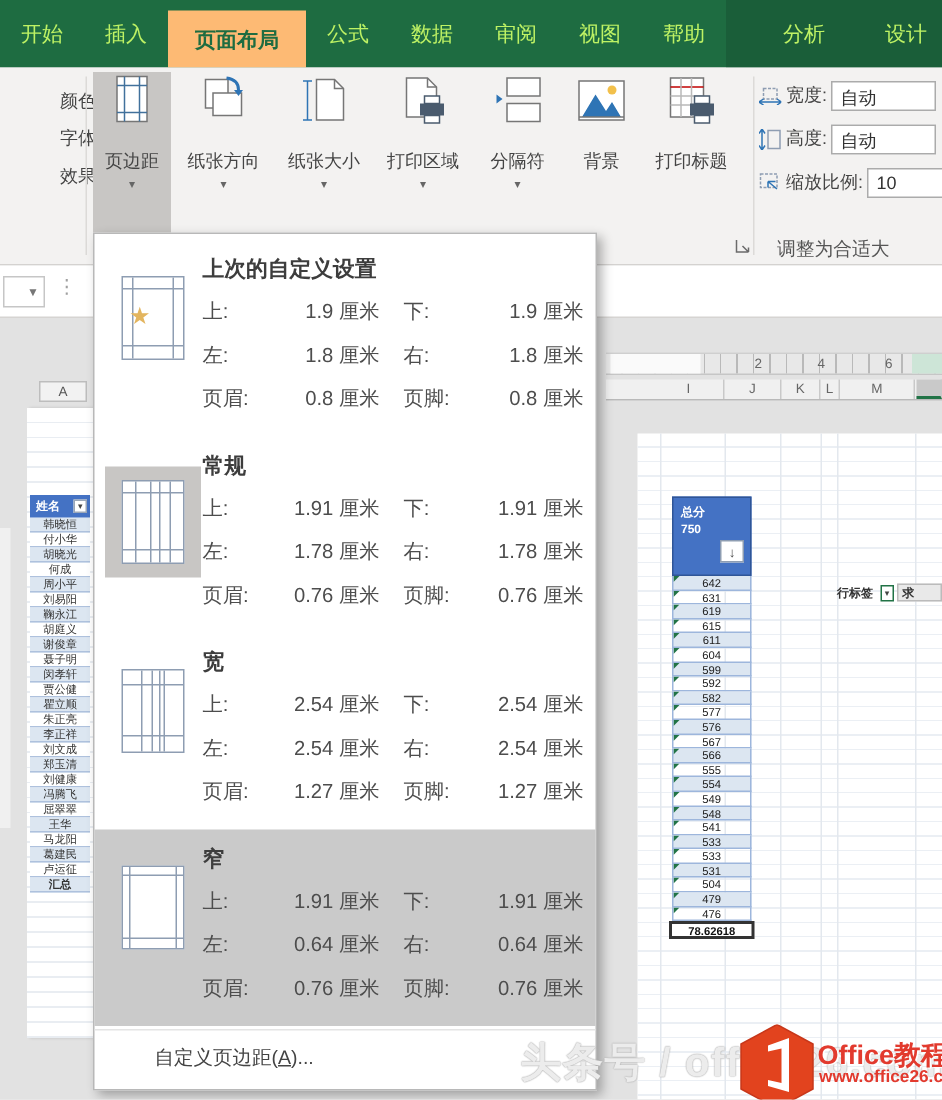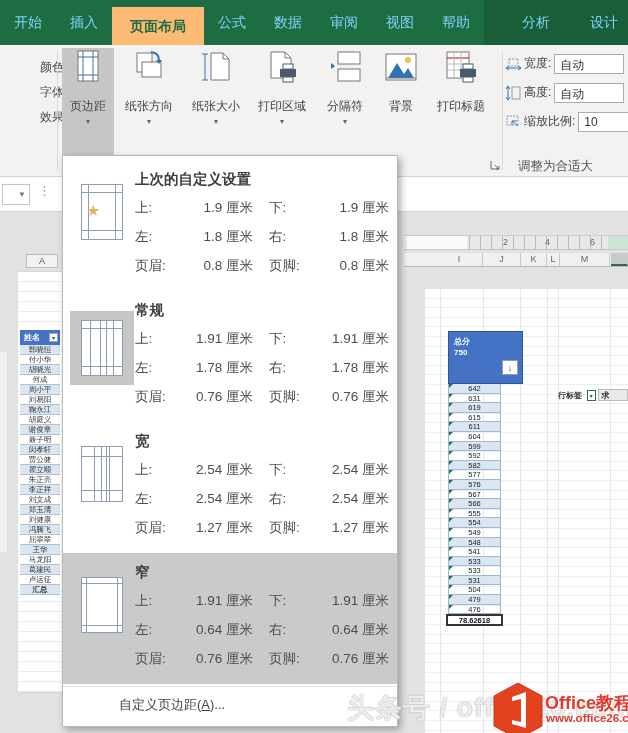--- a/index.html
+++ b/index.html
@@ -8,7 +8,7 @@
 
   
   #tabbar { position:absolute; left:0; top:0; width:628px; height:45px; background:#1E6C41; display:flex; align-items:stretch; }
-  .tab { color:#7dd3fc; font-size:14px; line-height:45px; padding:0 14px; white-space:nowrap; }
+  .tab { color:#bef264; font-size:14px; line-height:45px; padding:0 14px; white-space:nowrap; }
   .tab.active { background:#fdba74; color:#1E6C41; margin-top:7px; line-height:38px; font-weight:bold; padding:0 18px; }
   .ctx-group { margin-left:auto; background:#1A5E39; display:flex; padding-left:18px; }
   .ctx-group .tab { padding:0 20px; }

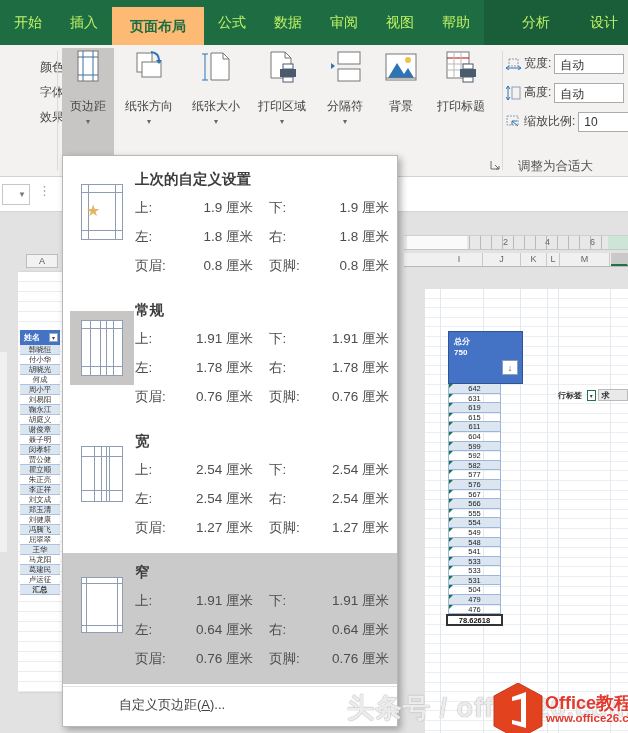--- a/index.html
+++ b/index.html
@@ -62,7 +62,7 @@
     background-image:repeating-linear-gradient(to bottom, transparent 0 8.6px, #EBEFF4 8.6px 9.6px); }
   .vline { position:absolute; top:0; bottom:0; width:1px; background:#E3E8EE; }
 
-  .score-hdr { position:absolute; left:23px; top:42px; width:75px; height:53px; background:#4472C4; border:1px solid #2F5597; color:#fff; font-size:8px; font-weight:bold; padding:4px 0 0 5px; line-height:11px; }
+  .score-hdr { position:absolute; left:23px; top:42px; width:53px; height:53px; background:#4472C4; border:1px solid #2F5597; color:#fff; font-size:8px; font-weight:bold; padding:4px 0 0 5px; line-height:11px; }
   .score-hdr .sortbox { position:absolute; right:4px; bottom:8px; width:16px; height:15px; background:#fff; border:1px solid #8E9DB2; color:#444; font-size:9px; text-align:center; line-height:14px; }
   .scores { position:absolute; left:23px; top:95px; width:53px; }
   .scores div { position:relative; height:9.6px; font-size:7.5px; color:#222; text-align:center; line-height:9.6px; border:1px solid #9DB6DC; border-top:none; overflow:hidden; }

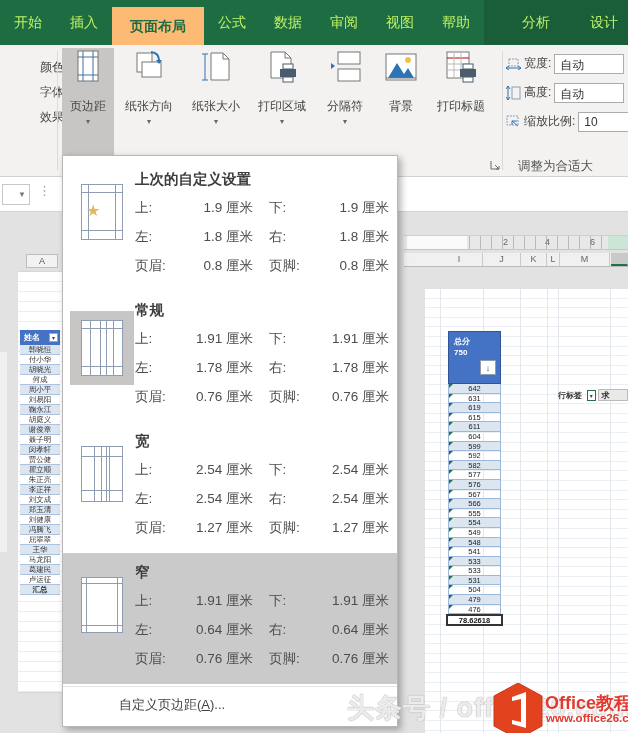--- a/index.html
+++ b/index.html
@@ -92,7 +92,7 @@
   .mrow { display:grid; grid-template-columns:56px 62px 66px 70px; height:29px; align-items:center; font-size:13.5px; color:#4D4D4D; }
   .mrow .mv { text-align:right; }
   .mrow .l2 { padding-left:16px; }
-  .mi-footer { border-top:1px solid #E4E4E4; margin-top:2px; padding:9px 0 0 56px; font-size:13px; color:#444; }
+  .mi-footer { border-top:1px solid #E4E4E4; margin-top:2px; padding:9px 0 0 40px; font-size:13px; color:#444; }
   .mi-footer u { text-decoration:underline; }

——

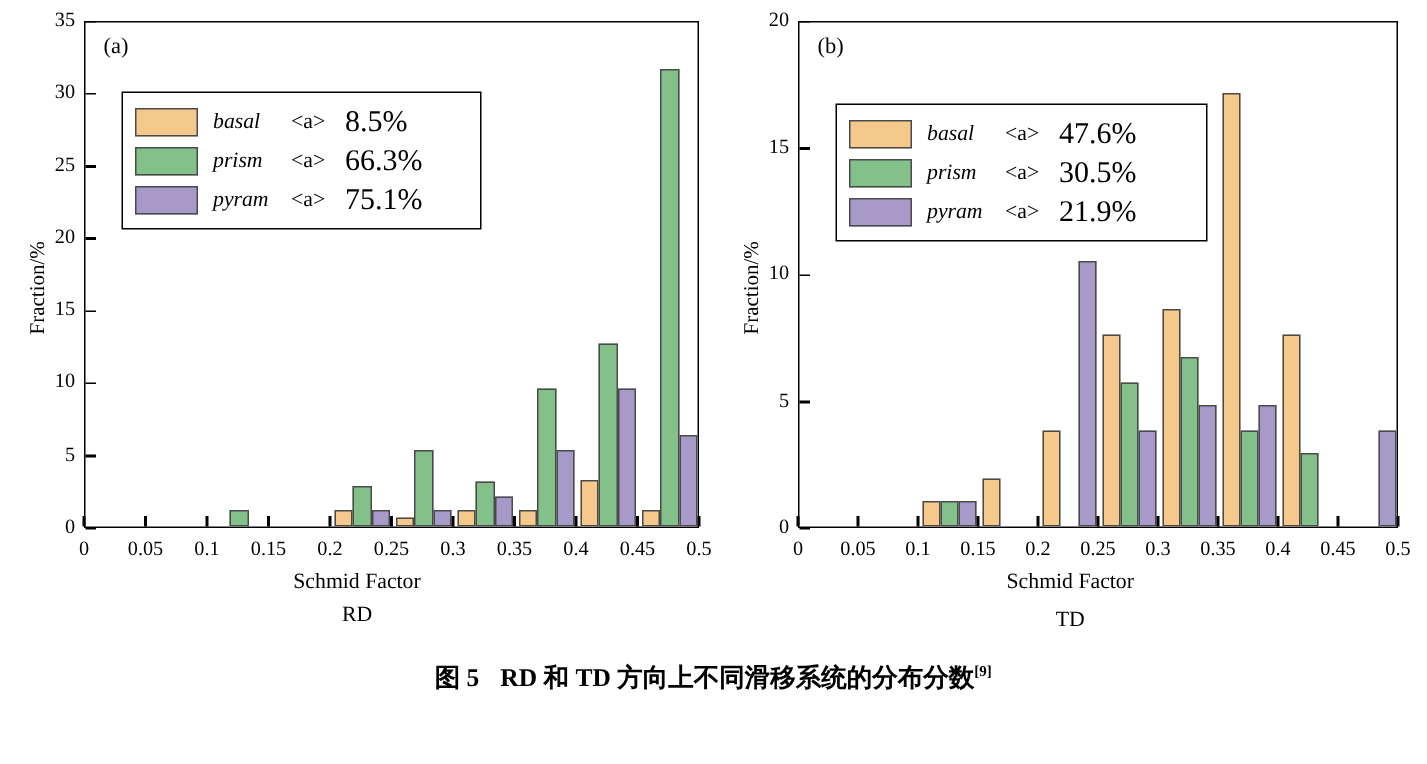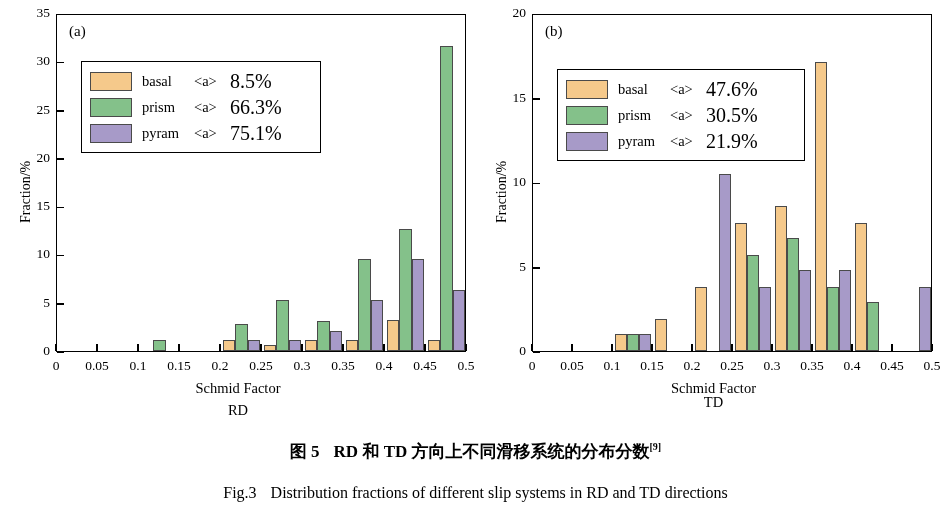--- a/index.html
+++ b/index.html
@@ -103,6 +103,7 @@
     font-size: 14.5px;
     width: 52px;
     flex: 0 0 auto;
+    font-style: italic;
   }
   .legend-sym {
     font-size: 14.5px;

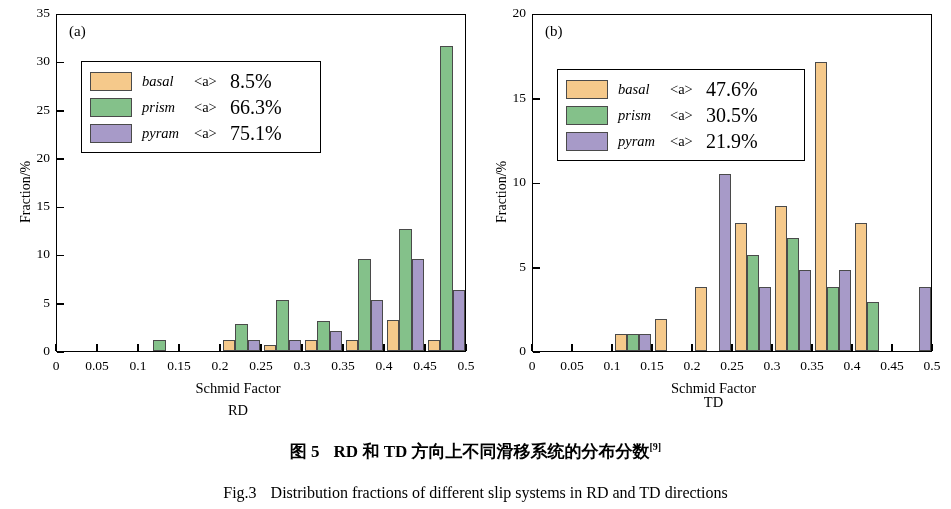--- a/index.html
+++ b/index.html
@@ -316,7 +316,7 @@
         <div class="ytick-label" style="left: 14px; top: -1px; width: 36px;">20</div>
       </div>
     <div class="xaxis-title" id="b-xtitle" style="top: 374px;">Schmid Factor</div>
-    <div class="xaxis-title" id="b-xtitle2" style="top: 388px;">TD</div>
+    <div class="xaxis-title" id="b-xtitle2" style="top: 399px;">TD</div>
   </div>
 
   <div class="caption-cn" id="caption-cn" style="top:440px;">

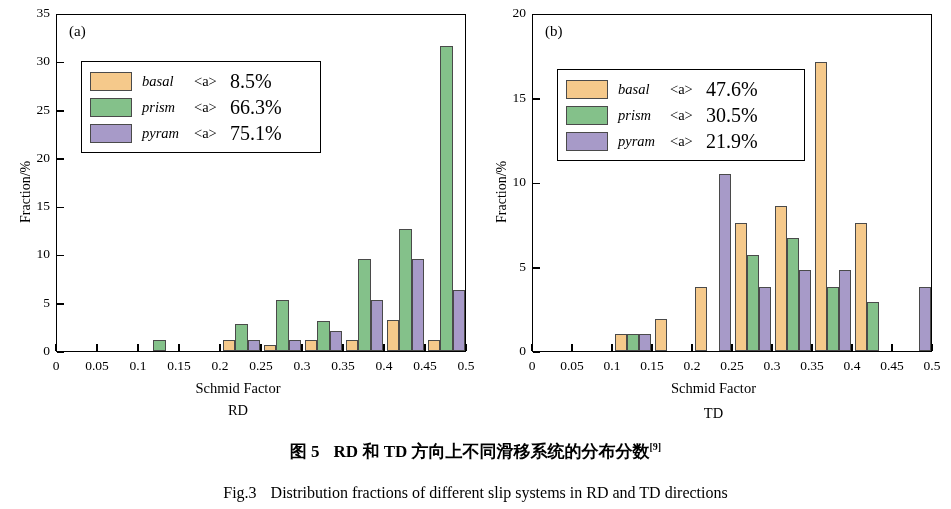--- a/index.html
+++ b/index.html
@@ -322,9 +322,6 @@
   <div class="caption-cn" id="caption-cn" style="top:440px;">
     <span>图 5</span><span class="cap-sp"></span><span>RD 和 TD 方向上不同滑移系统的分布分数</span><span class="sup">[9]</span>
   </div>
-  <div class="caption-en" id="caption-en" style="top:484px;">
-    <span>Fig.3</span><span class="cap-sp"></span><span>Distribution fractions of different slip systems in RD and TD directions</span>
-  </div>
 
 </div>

——

Start at the line containing "color:#bef264; font-size:14px; line-height:45px;" above and stop at the line containing "left:23px; top:42px; width:75px;". Output those lines exactly, both included, but none of the pictures.

## WRITTEN REPLY
+  .tab { color:#bef264; font-size:14px; line-height:45px; padding:0 14px; white-space:nowrap; }
   .tab.active { background:#fdba74; color:#1E6C41; margin-top:7px; line-height:38px; font-weight:bold; padding:0 18px; }
   .ctx-group { margin-left:auto; background:#1A5E39; display:flex; padding-left:18px; }
   .ctx-group .tab { padding:0 20px; }

--- a/index.html
+++ b/index.html
@@ -62,7 +62,7 @@
     background-image:repeating-linear-gradient(to bottom, transparent 0 8.6px, #EBEFF4 8.6px 9.6px); }
   .vline { position:absolute; top:0; bottom:0; width:1px; background:#E3E8EE; }
 
-  .score-hdr { position:absolute; left:23px; top:42px; width:75px; height:53px; background:#4472C4; border:1px solid #2F5597; color:#fff; font-size:8px; font-weight:bold; padding:4px 0 0 5px; line-height:11px; }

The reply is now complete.